First, has your DD grown lately? That can really throw them off.
I don't have completely relevant experience parenting in this sense, but I do have a 12 year old that should be competing L7 this spring.
I empathize completely, as my DD had a similar instance last fall with L7 skills - one fall on beam led to many other falls and her losing all of her beam skills above L4 while she grew about 2" in the course of six or so weeks. At the same time, her bars completely stalled. For months and months. She'd went from likely competing L7 this past spring to just repeating level 4 last fall (after having repeated L3, so quite frustrating for her).
It took a lot of grit and determination (and patience from coaches) and nearly a year for her to get (most) of those beam skills back.
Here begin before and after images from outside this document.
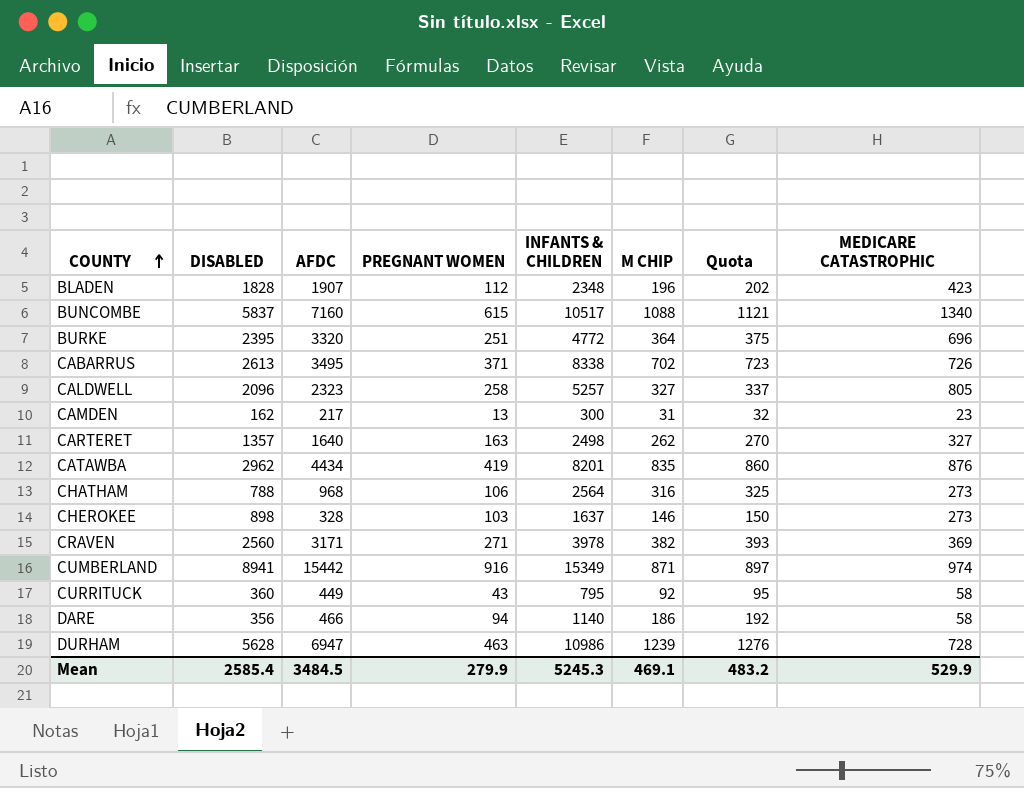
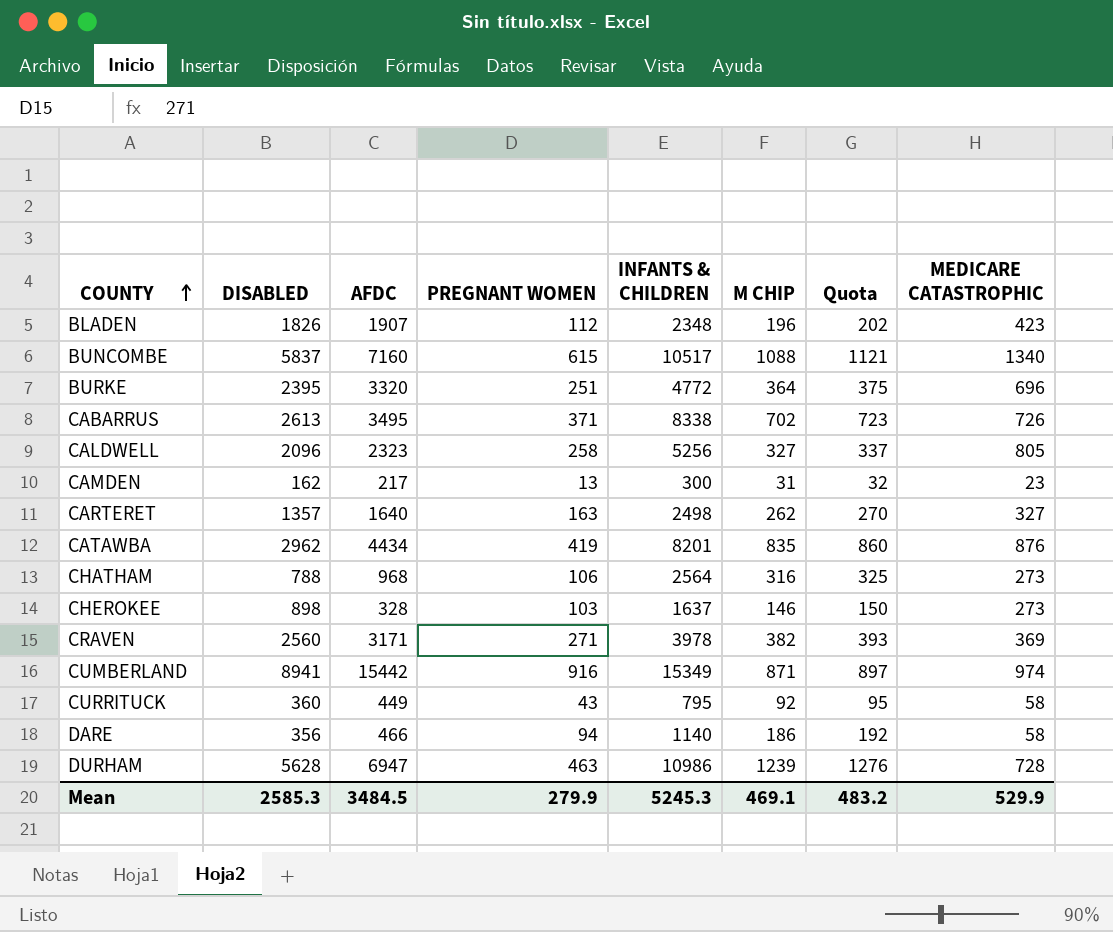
BLADEN | DISABLED: 1828 -> 1826
CALDWELL | INFANTS & CHILDREN: 5257 -> 5256
Mean | DISABLED: 2585.4 -> 2585.3

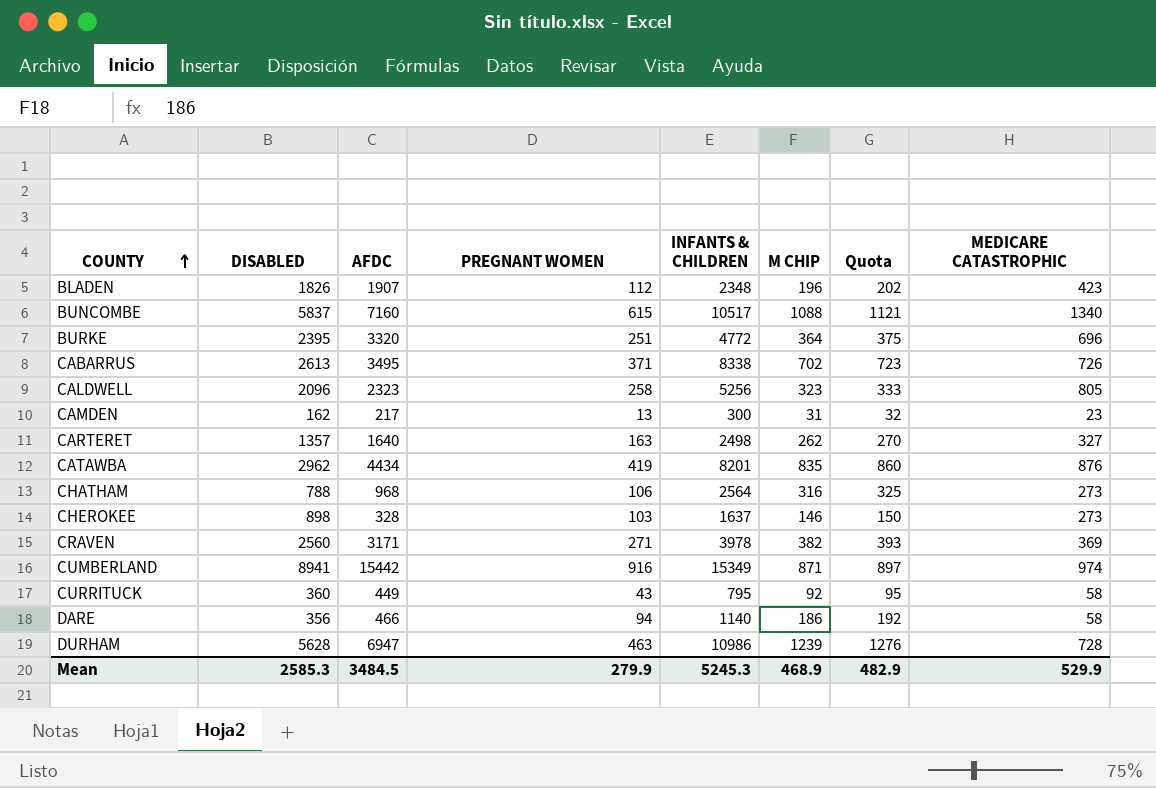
CALDWELL | M CHIP: 327 -> 323
CALDWELL | Quota: 337 -> 333
Mean | M CHIP: 469.1 -> 468.9
Mean | Quota: 483.2 -> 482.9

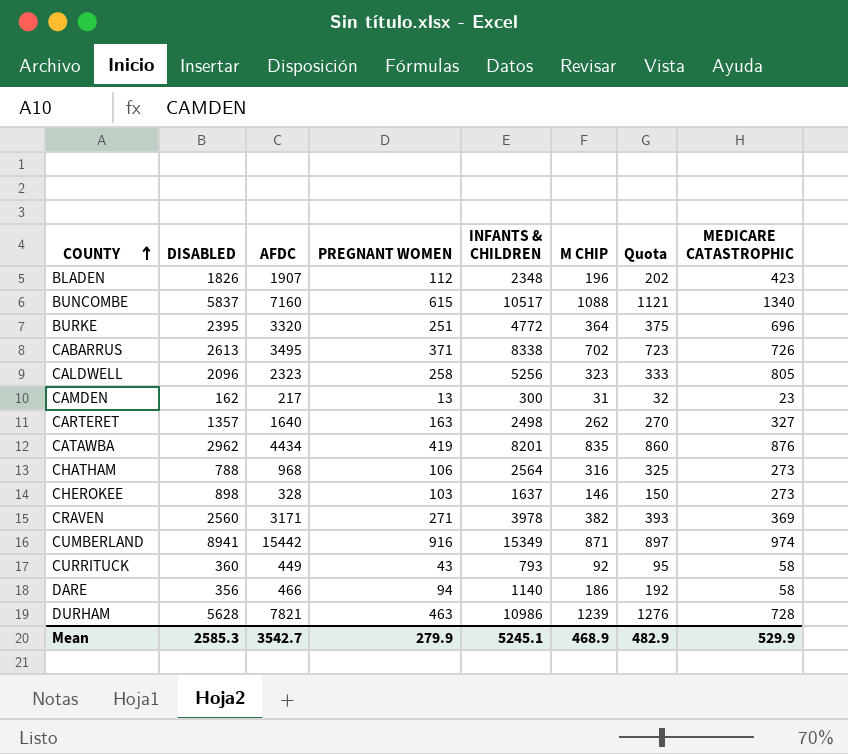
CURRITUCK | INFANTS & CHILDREN: 795 -> 793
DURHAM | AFDC: 6947 -> 7821
Mean | AFDC: 3484.5 -> 3542.7
Mean | INFANTS & CHILDREN: 5245.3 -> 5245.1

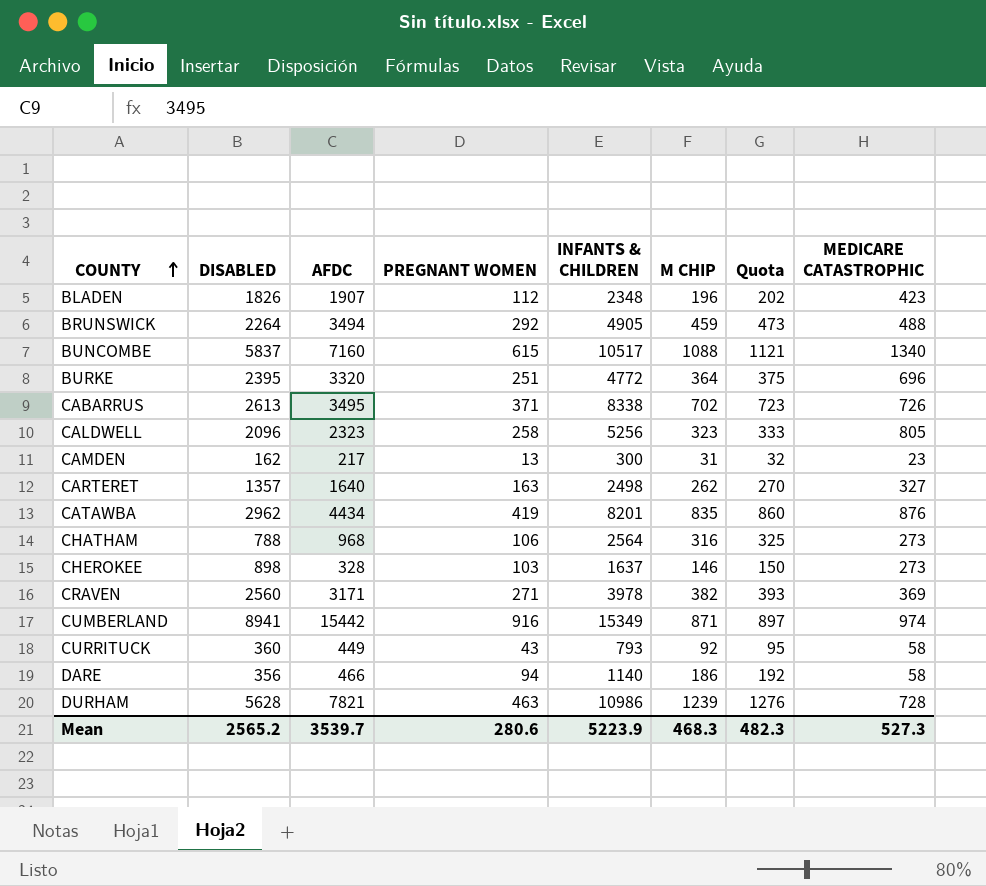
row BRUNSWICK: none -> 2264 | 3494 | 292 | 4905 | 459 | 473 | 488
Mean | DISABLED: 2585.3 -> 2565.2
Mean | AFDC: 3542.7 -> 3539.7
Mean | PREGNANT WOMEN: 279.9 -> 280.6
Mean | INFANTS & CHILDREN: 5245.1 -> 5223.9
Mean | M CHIP: 468.9 -> 468.3
Mean | Quota: 482.9 -> 482.3
Mean | MEDICARE CATASTROPHIC: 529.9 -> 527.3

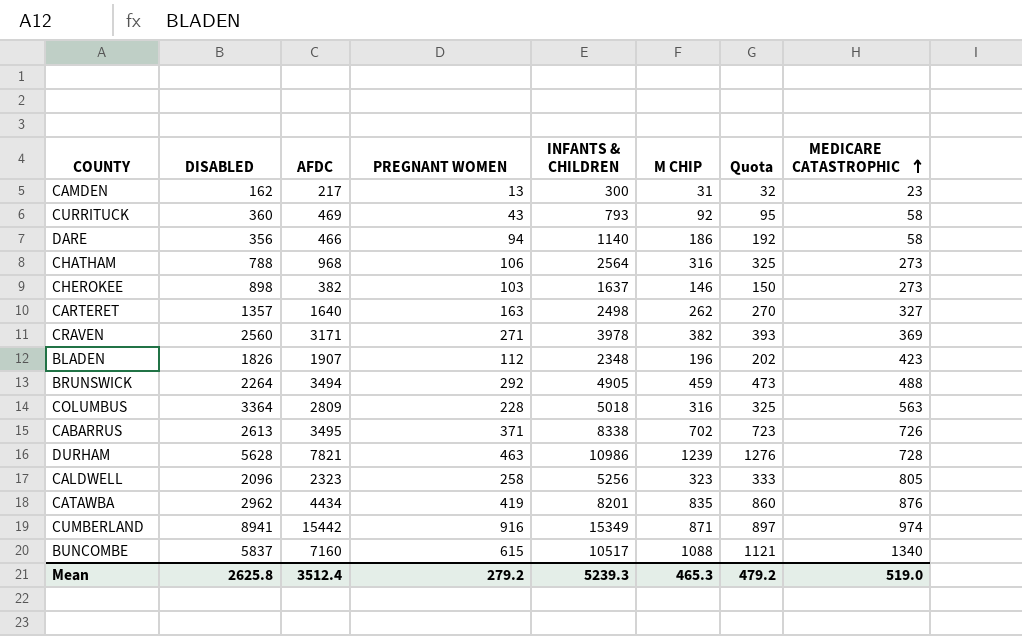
row order: COUNTY ascending -> MEDICARE CATASTROPHIC ascending
row BURKE: 2395 | 3320 | 251 | 4772 | 364 | 375 | 696 -> none
CURRITUCK | AFDC: 449 -> 469
CHEROKEE | AFDC: 328 -> 382
row COLUMBUS: none -> 3364 | 2809 | 228 | 5018 | 316 | 325 | 563
Mean | DISABLED: 2565.2 -> 2625.8
Mean | AFDC: 3539.7 -> 3512.4
Mean | PREGNANT WOMEN: 280.6 -> 279.2
Mean | INFANTS & CHILDREN: 5223.9 -> 5239.3
Mean | M CHIP: 468.3 -> 465.3
Mean | Quota: 482.3 -> 479.2
Mean | MEDICARE CATASTROPHIC: 527.3 -> 519.0

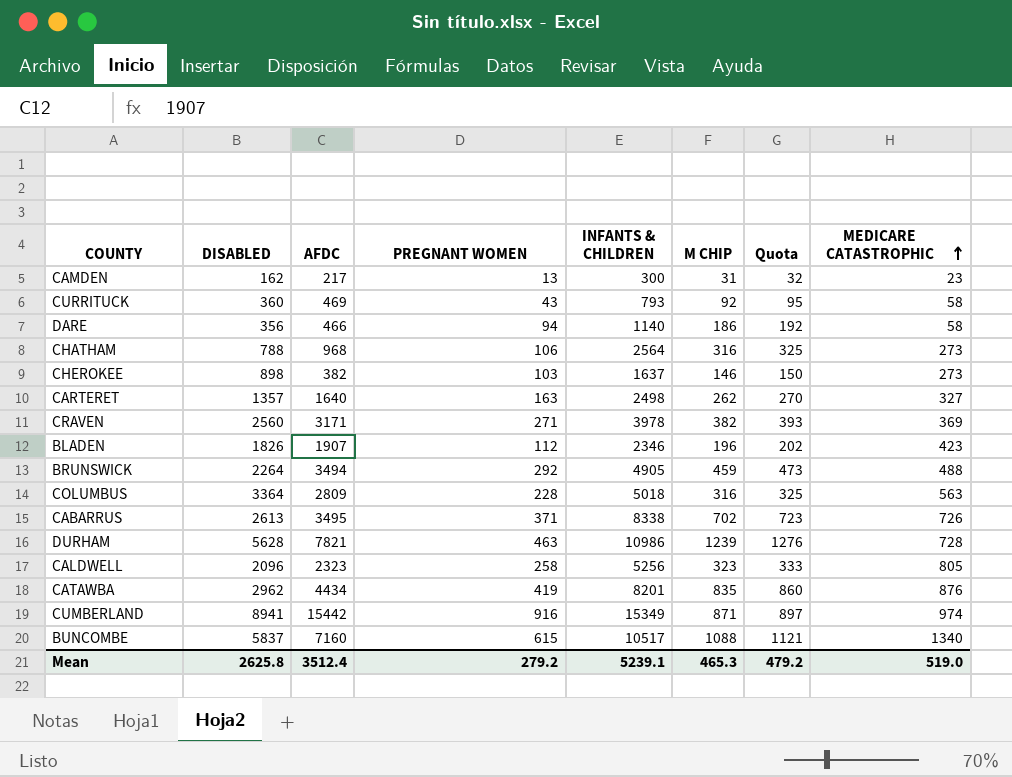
BLADEN | INFANTS & CHILDREN: 2348 -> 2346
Mean | INFANTS & CHILDREN: 5239.3 -> 5239.1

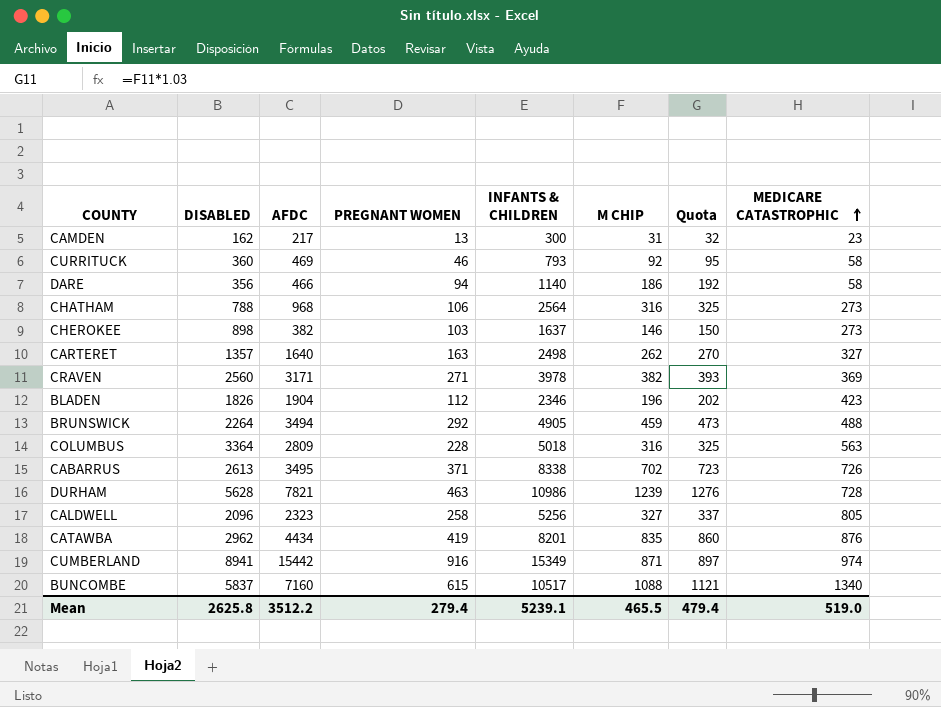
CURRITUCK | PREGNANT WOMEN: 43 -> 46
BLADEN | AFDC: 1907 -> 1904
CALDWELL | M CHIP: 323 -> 327
CALDWELL | Quota: 333 -> 337
Mean | AFDC: 3512.4 -> 3512.2
Mean | PREGNANT WOMEN: 279.2 -> 279.4
Mean | M CHIP: 465.3 -> 465.5
Mean | Quota: 479.2 -> 479.4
It wasn't until beam was set that she started to come around and make any progress on bars.
I don't know what it's like to have a burnt out 13/14 year old level 9 who maybe had hopes or expectations of college gymnastics someday. But I did have a burnt out 12 year old who seriously debated quitting for a number of months, who also has no plans of moving to Xcel or competing high school, and didn't/doesn't have college gym plans. She (I thought maturely) argued that she wasn't having fun anymore, so why put in all that work? Especially when she was missing out on so many other opportunities in order to train so much. What had been her place to let go of school drama, etc instead became a source of additional stress. She was just done.
After meltdowns ensued and things came to a head, she had a chat with coaches who suggested not quitting until she got the necessary skills for L7 (figuring she'd feel better and want to stay then) and them modifying a skill requirement on one event, DD agreed to commit to another 5 weeks or so.
Since she's gotten the skills where they need to be at the moment for L7 and has been happier. Not completely, as I still suspect it's possible that she may retire after this season. But it's better, and she feels proud to have overcome the negative.
Repeating 8 for a third time would indeed be a bummer. But she's young, and it wouldn't be the end of the world, as long as she is still working towards level 9. She needs to concentrate on the small progress, not the big picture, if she wants to stick it out.
I think the point some of the others are trying to maybe make is that th enemy here is any perceived pressure from parent, coach, etc, whether it's real or not. Letting her know it's ok to do a third season of L8, or that it's ok to quit will go a long way. Maybe set a timeline, like let's see how you feel in four weeks, etc. And as I'm sure you know, small goals are better than big goals. Getting back 5 L9 skills (or however many) would feel insurmountable to almost anyone, but focusing on trying her L9 series on low beam with the mats folded down one is maybe an achievable step...
And from my own experience, try not to talk about it unless she brings it up. Let her know you're happy to listen but that there's no pressure to talk. And if she's sad, just hug her. Let her know it's ok and healthy to be mad/sad/etc.
That all said, I would recommend that she chats to coaches - that can truly be helpful to put things into perspective and set small, measurable goals. I am sure your DD is not the first to go through this for them!